WARD: If this record had come out in early 1966, when it was recorded, and when interest in Robert Heinlein's book was peaking among proto-hippies, it might well have been a hit. But as sort of a symptom of the problem which would soon destroy Trident, Werber sat on the record for a full year, killing its chances and Blackburn & Snow's career. The other band which might well have made it out of the Trident fold was the Justice League. They recorded numerous times but nothing was ever released.

(Soundbite of song, "Love Me Not Tomorrow")

JUSTICE LEAGUE (Band): (Singing) There's a (unintelligible) I couldn't cry when I was young. I was sheltered by my dreams (unintelligible) in the sun. But I'm asking you, please don't go away and say it with me like you never say, and love me not tomorrow. Love me as a child of sorrow. Love me not tomorrow, but today. Oh…

WARD: The lyrics aren't so hot. With better production, "Love Me Not Tomorrow," would have fit in with what was happening on the radio in 1966. The band changed its name to West, put out two albums which went nowhere and disbanded. But two Trident acts were eventually to make waves on the greater San Francisco scene. The Sons of Champlin were famous for their energetic shows and Bill Champlin's great voice.

(Soundbite of song, "Sing Me A Rainbow")

Mr. BILL CHAMPLIN (Singer): (Singing) Never get tired. I want so much to have a good time. Doo-doo-roo-doo. Just try to forget that that girl will never be mine. Never be mine. Sing me a breeze. Sing me a sky. Sing me a rainbow but don't play (unintelligible).

WARD: And then there was the Mystery Trend, whose name came from leader Ron Nagle's mishearing a Dylan lyric. They were older. Why, Nagle was going bald. And their songs were too literate for Top 40 Radio.

(Soundbite of song, "Johnny Was A Good Boy")

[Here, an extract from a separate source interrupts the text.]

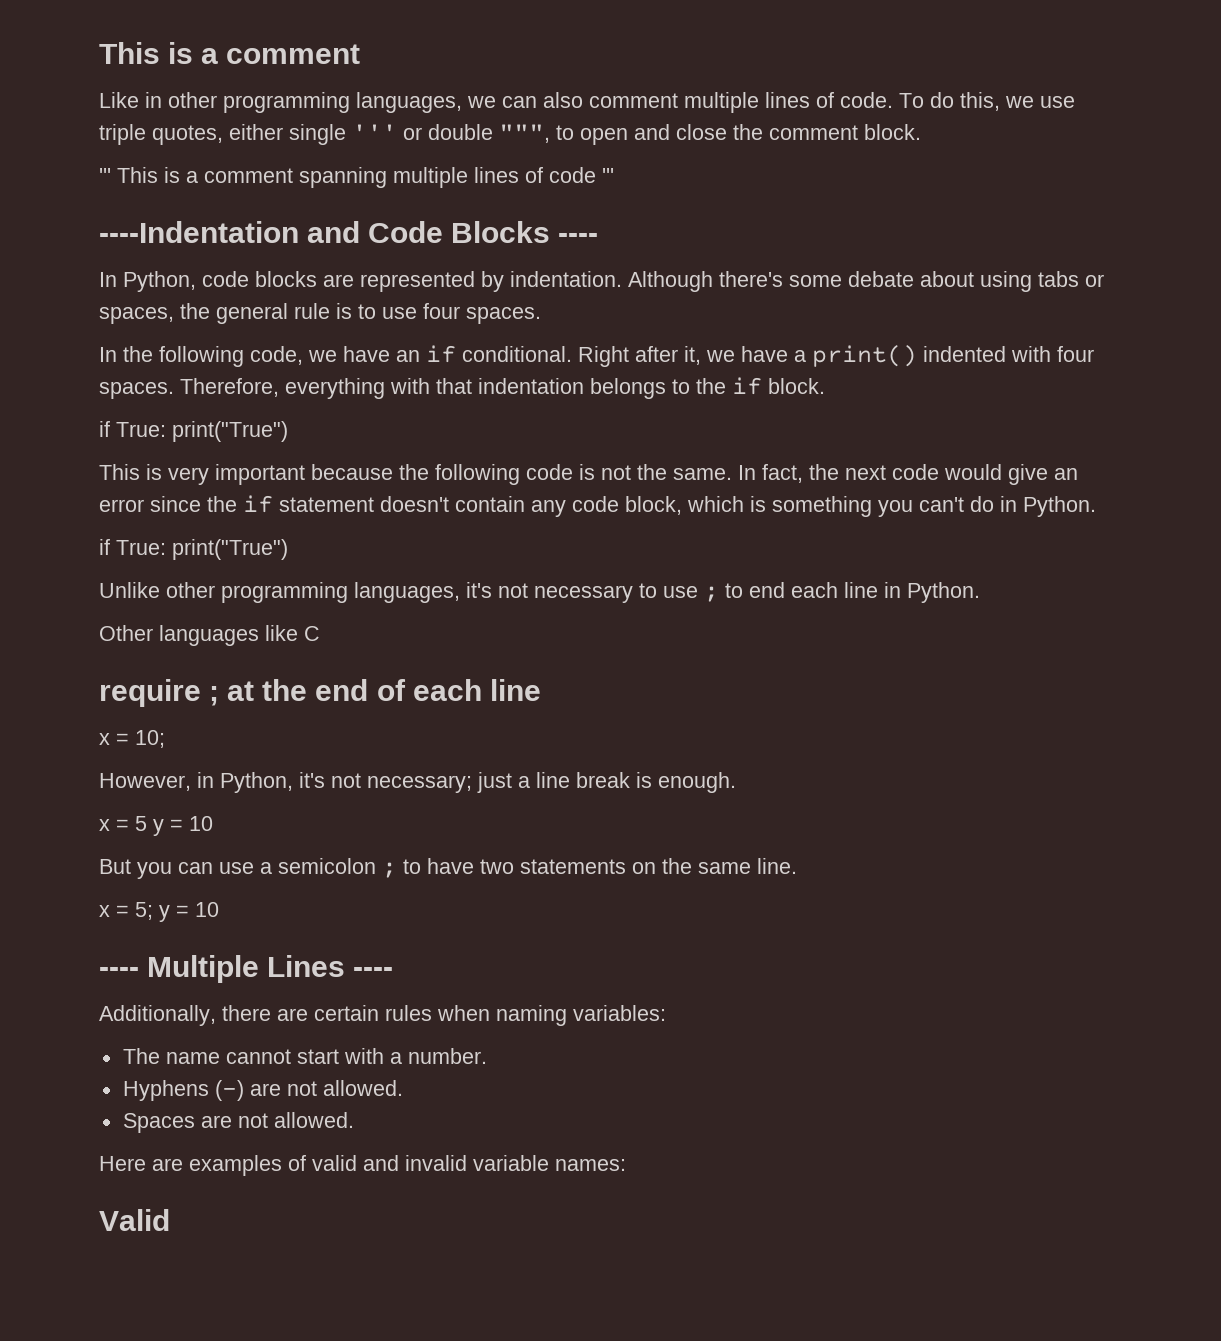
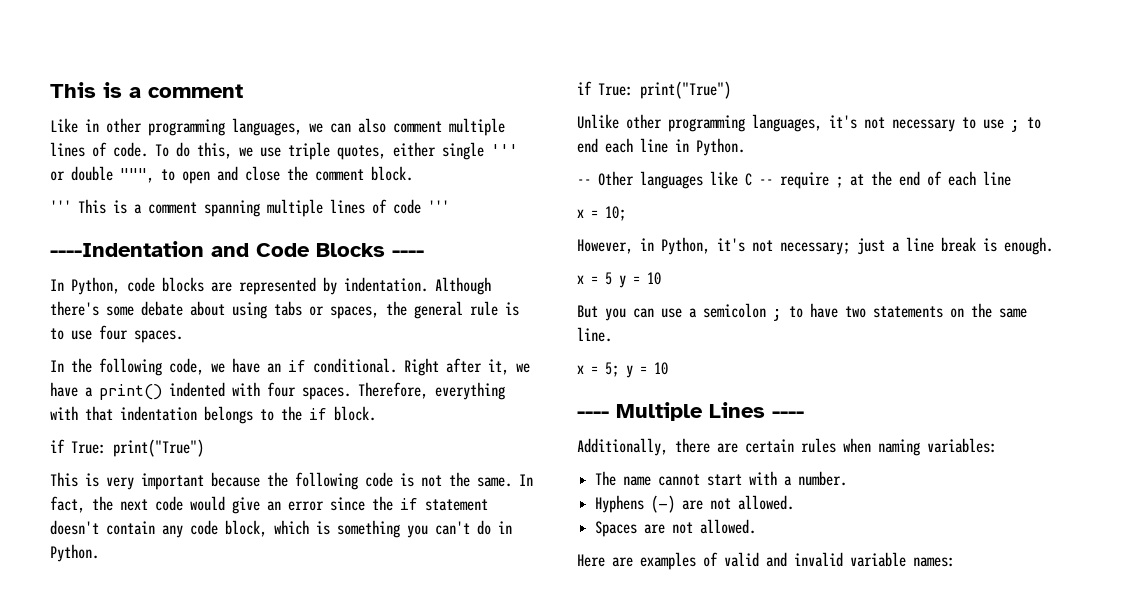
- Other languages like C
- require ; at the end of each line
+ -- Other languages like C -- require ; at the end of each line
- Valid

MYSTERY TREND (Band): (Singing) (Unintelligible) All his neighbors say Johnny was a good boy, did what he should, boy. He just wouldn't act that way.

WARD: But by the time Verve was ready to make something of its deal with Trident in 1967, Werber was losing interest. He'd already passed on the Mamas and Papas, and both the Jefferson Airplane and the Charlatans, two of the leading groups in town, because he couldn't deal with their lack of showmanship as he understood it. That same instinct saw him pushing more Broadway material on We Five, whose second album, for reasons that are still not clear, was delayed by a year, sapping the band of momentum. They broke up that May.

In 1967, when he could have been one of the most important players in American popular music, Frank Werber folded Trident Productions to concentrate on his real estate, his boat and his restaurant in Sausalito, also known as the Trident. In 1968, Werber was busted for 268 pounds of pot and went to prison for six months. Much of his real estate wound up in the hands of Francis Ford Coppola, whose empire was administered out of the Columbus Towers. And the Trident restaurant was a fixture for many years on Sausalito's waterfront and had the distinction of being possibly the only restaurant ever robbed by Frogman. Frank Werber died in 2007.

GROSS: Ed Ward lives in the south of France. There is a two-CD anthology of Trident productions called, "Sing Me A Rainbow" on the Big Beat label. You can download Podcasts of our show on our Web site, freshair.npr.org. I'm Terry Gross.